Sebuah buket bunga mawar hitam yang di lapisi kertas alumunium hitam di bawanya. Lengkaplah sudah, semua hitam tanpa celah.

Ia berjalan lurus tanpa ragu menuju tubuh Amel berbaring. Di taruhnya karangan bunga mawar hitam itu, sesaat gadis itu terdiam memandangi wajah mantan guru pembinanya itu sampai akhirnya mengucapkan suatu hal sesaat sebelum anak kucing hitam bermata emas datang.

"Amel... sampai nanti ya. Akhir libur musim panas tinggal 3 minggu kok" ucap Sere yang sontak membuat para pelayat berbisik dan membuat suasana menjadi riuh rendah.

"Miaw..." ucap anak kucing hitam itu. Sere berbalik dan langsung membuat wajahnya menunjukkan keterkejutan yang tak dapat disembunyikan lagi.

Tubuh anak kucing itu bercahaya dan mulai berubah menjadi seorang gadis berambut putih panjang dengan warna mata emas

Sere. Keduanya terlihat begitu mirip, perbedaanya hanyalah penampilan.

Sere berwarna hitam, sedangkan gadis itu berwarna putih. Ruangan terasa begitu mencekat. Tak ada seorangpun yang mengucapkan sepatah kata.

Hanya tatapan bingung dengan apa yang terjadi, termasuk Sere. Orang yang secara kebetulan memberi salam terakhir pada jenazah Amel.

"Kau... gadis yang di ruang kesehatan!?" teriak Denis tiba-tiba dan membuat pandangan yang sebelumnya tertuju ke arah podium berbalik ke arah pemuda itu.

Denis teringat akan gadis yang membuatnya lari saat tengah malam itu...

"Senangnya kau mengingatku... kenalkan, aku Kaskiou" ucap si putih itu. Sementara si hitam hanya terdiam terkejut di tempatnya tanpa bergeming sedikitpun.

"Dia Kaskiou?"

"Hantu Kaskiou!"

"Tapi tidak mirip ah"

"Tapi lihat tadi, tadi kan dia cuma seekor anak kucing"

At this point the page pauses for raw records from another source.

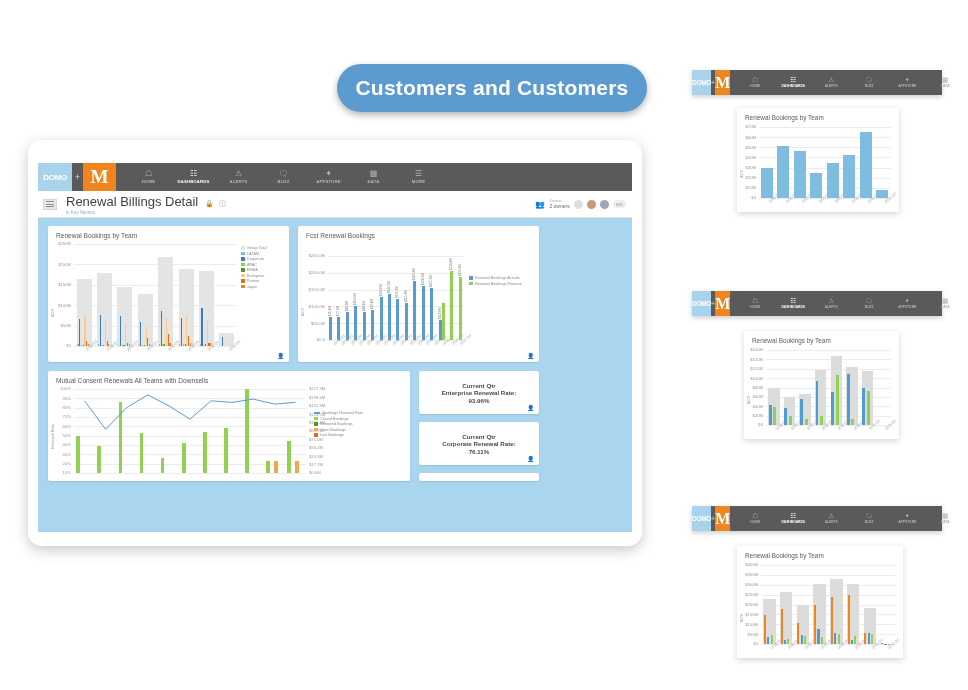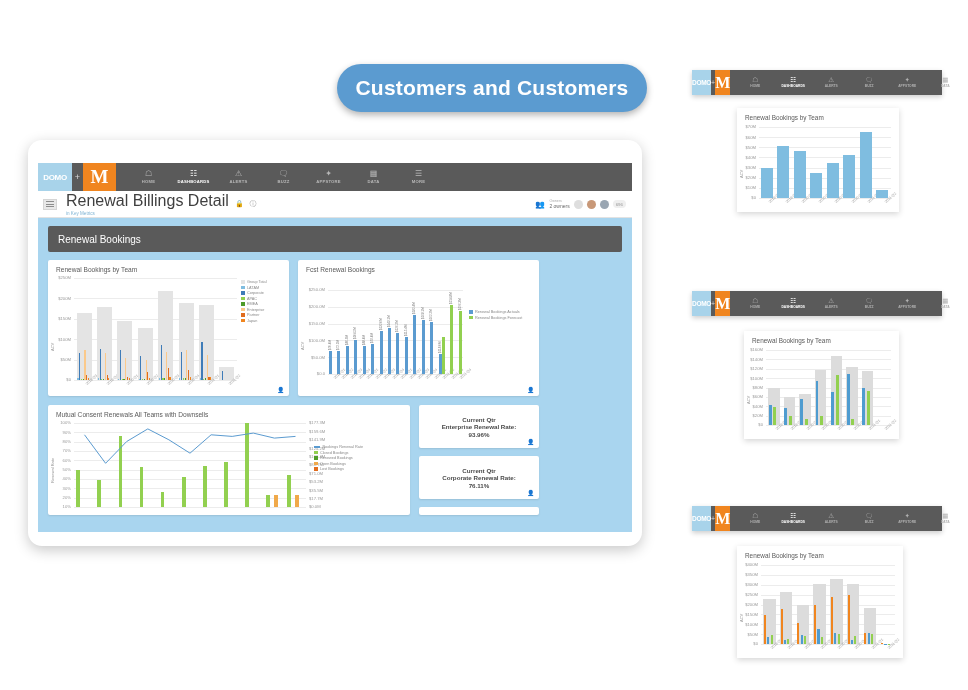--- a/index.html
+++ b/index.html
@@ -61,7 +61,7 @@
           display:flex; flex-direction:column; justify-content:center; align-items:center; gap:1.5px; }
   .hamb i { display:block; width:8px; height:1px; background:#8d8d8d; }
   .pg-title-wrap { margin-left:9px; }
-  .pg-title { font-size:16px; color:#3f3f3f; }
+  .pg-title { font-size:13px; color:#3f3f3f; }
   .pg-sub { font-size:4.6px; color:#7fb4d4; margin-top:1px; }
   .pg-icons { display:flex; gap:5px; margin-left:7px; align-items:center; }
   .pg-icons span { font-size:7px; color:#9a9a9a; }

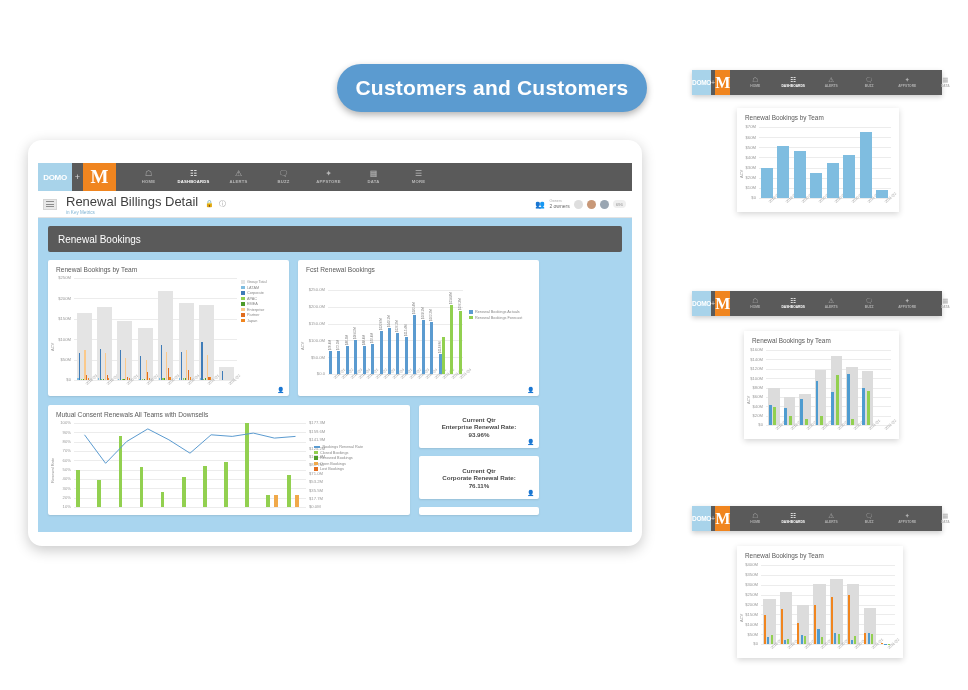--- a/index.html
+++ b/index.html
@@ -221,9 +221,6 @@
 
   <div class="dash-body">
 
-    <div class="sect-header">
-      <span>Renewal Bookings</span>
-    </div>
 
     <div class="row1">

"Apa mungkin hantu benar-benar ada?"

"Itu buktinya"

Ruangan menjadi riuh rendah oleh tanya jawab dari murid kelas 1. Sementara kelas 2 dan 3 hanya diam, menatap lurus ke arah gadis berambut putih yang mengaku bernama Kaskiou itu. Begitu juga dengan para staf pengajar, mereka hanya diam.

"Huf, jahatnya. Padahal aku bersedia datang ke sini karena mau menyampaikan suatu hal" desah Kaskiou sambil memainkan ujung rambutnya yang bergelombang itu. Seulas senyum terlukis di bibirnya yang kemerahan secara alami.

"Apa yang ingin kau sampaikan?" tanya Sere datar setelah berhasil menghilangkan ketakutan yang telah mencengkam nya tadi.

"Cuma mau bilang kalau yang berikutnya mati adalah Pak Chandra"

"APAAA!?"

.

.

"Hehe, apa dia yang membunuhmu Amel?" tanya Anjani begitu ia kembali menuju dunia nyata. Menuang Vodka ke dalam gelasnya yang masih terisi penuh, membuatnya tumpah ke segala arah.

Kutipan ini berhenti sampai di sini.